Categorieën
Film

HAFF 2016: Extraordinary Tales

Regisseur Raúl Garcia animeerde vijf korte, macabere verhalen van Edgar Allan Poe en gaf iedere vertelling een geheel eigen visuele stijl. Extraordinary Tales beleeft zijn Nederlandse première op het HAFF.

Extraordinary Tales
Extraordinary Tales: The Fall of the House of Usher

De fantastische en macabere verhalen van de Amerikaanse schrijver, dichter en criticus Edgar Allan Poe (1809-1849) blijven ook nu nog filmmakers fascineren en inspireren. Toen Poe onder mysterieuze omstandigheden stierf op veertigjarige leeftijd liet hij een oeuvre gedichten en verhalen na die zijn doordrenkt met verlies, rouw en de dood. Ook wordt Poe beschouwd als de vader van het moderne detectiveverhaal. Poe’s vertellingen zijn zowel grimmig als absurd, soms satirisch: de gebeurtenissen in ‘The Facts in the Case of M. Valdemar’, waarin een stervende onder hypnose wordt gebracht, beschreef Poe als een feitelijk medisch verslag zonder vermelding dat dit fictie was. Volgens de legende namen lezers de woorden voor waar aan.
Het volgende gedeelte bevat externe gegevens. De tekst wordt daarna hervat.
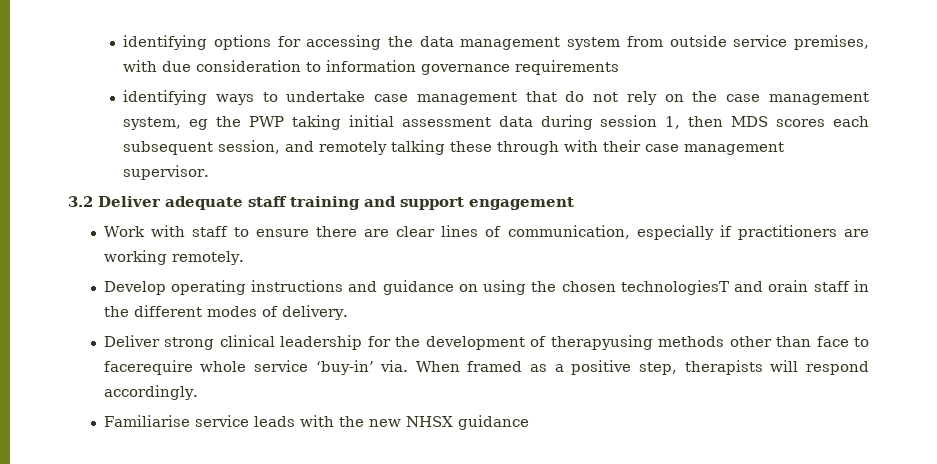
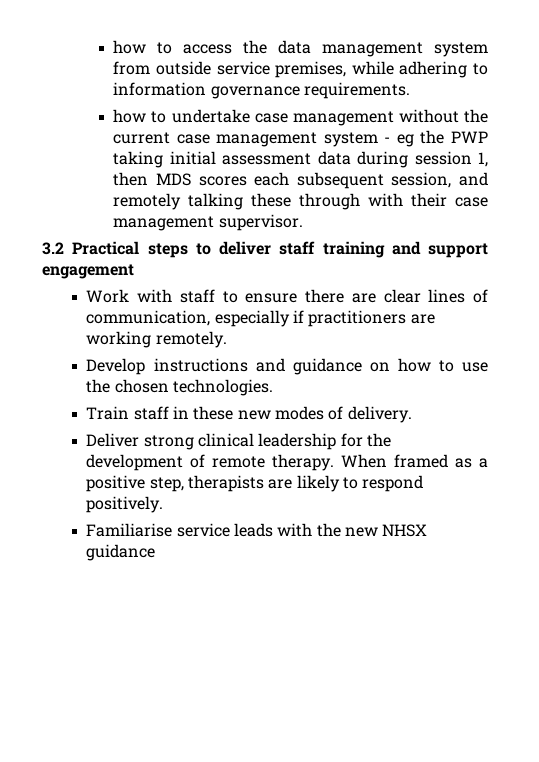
- identifying options for accessing the data management system from outside service premises, with due consideration to information governance requirements
- identifying ways to undertake case management that do not rely on the case management system, eg the PWP taking initial assessment data during session 1, then MDS scores each subsequent session, and remotely talking these through with their case management supervisor.
+ how to access the data management system from outside service premises, while adhering to information governance requirements.
+ how to undertake case management without the current case management system - eg the PWP taking initial assessment data during session 1, then MDS scores each subsequent session, and remotely talking these through with their case management supervisor.
- 3.2 Deliver adequate staff training and support engagement
+ 3.2 Practical steps to deliver staff training and support engagement
- Develop operating instructions and guidance on using the chosen technologiesT and orain staff in the different modes of delivery.
+ Develop instructions and guidance on how to use the chosen technologies.
+ Train staff in these new modes of delivery.
- Deliver strong clinical leadership for the development of therapyusing methods other than face to facerequire whole service ‘buy-in’ via.
+ Deliver strong clinical leadership for the development of remote therapy.
- When framed as a positive step, therapists will respond accordingly.
+ When framed as a positive step, therapists are likely to respond positively.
Voor de Spaanse animator en regisseur Raúl Garcia was de ontdekking van Poe’s verhalen een deur naar het genre van gothic-horrorverhalen van schrijvers als Mary Shelly, Lord Byron en het werk van Arthur Conan Doyle. ‘Edgar Allan Poe was een van de eerste volwassen auteurs die ik als kind las, en de overgang naar zijn duistere sfeer maakte een grote indruk op me. Ik was een fervent lezer, en toen ik eenmaal dit rijk betrad, kon ik niet stoppen met het lezen van horrorcomics of met het kijken van fantasy- en sciencefiction films,’ vertelde de regisseur aan de site Cartoon Brew.
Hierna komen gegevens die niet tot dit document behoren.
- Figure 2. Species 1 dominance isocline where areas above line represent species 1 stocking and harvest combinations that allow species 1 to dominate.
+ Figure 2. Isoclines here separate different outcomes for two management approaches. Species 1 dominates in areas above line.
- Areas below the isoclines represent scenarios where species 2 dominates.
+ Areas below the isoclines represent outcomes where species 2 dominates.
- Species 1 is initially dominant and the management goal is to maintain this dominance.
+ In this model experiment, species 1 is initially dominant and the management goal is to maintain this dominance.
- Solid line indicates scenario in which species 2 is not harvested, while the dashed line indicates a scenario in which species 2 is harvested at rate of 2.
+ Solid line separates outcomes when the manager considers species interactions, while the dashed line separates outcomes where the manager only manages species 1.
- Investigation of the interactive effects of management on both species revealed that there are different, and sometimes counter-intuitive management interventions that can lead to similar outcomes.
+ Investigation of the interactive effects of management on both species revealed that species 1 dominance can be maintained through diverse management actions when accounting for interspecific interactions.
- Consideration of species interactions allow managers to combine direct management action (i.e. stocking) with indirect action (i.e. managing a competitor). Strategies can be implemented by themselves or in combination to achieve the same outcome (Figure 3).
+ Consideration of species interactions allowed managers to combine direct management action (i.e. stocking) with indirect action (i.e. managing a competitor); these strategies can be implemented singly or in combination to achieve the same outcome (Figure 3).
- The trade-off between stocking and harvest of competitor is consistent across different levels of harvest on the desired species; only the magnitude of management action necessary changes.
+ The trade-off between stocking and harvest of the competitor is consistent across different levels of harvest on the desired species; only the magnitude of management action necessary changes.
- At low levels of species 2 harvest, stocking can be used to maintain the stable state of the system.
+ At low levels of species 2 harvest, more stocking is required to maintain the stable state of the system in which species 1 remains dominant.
Garcia werkte jarenlang als animator voor onder andere Disney. Zijn werk is te zien in films als Aladdin, Pocahontas en Who Framed Roger Rabbit. Extraordinary Tales is zijn regiedebuut. Nu zijn de verhalen van Poe vaker verfilmd, maar die producties zijn niet altijd even trouw aan de bron. Daarom wilde Garcia zo dicht mogelijk bij Poe blijven. Sommige teksten komen woord voor woord terug in de film.

extraordinary tales 02

Stemmen uit het graf
De vijf verhalen worden verteld door een indrukwekkende sterrencast bestaande uit Christopher Lee (een van zijn laatste rollen), de Mexicaanse filmregisseur Guillermo del Toro, de Britse horror- en fantasy acteur Julian Sands en Bela Lugosi. Koning van de B-film Roger Corman, die in de jaren zestig Poe-verfilmingen regisseerde, sprak voor ‘The Masque of the Red Death’ de rol in van Prins Prospero. Corman heeft maar liefst één zin dialoog.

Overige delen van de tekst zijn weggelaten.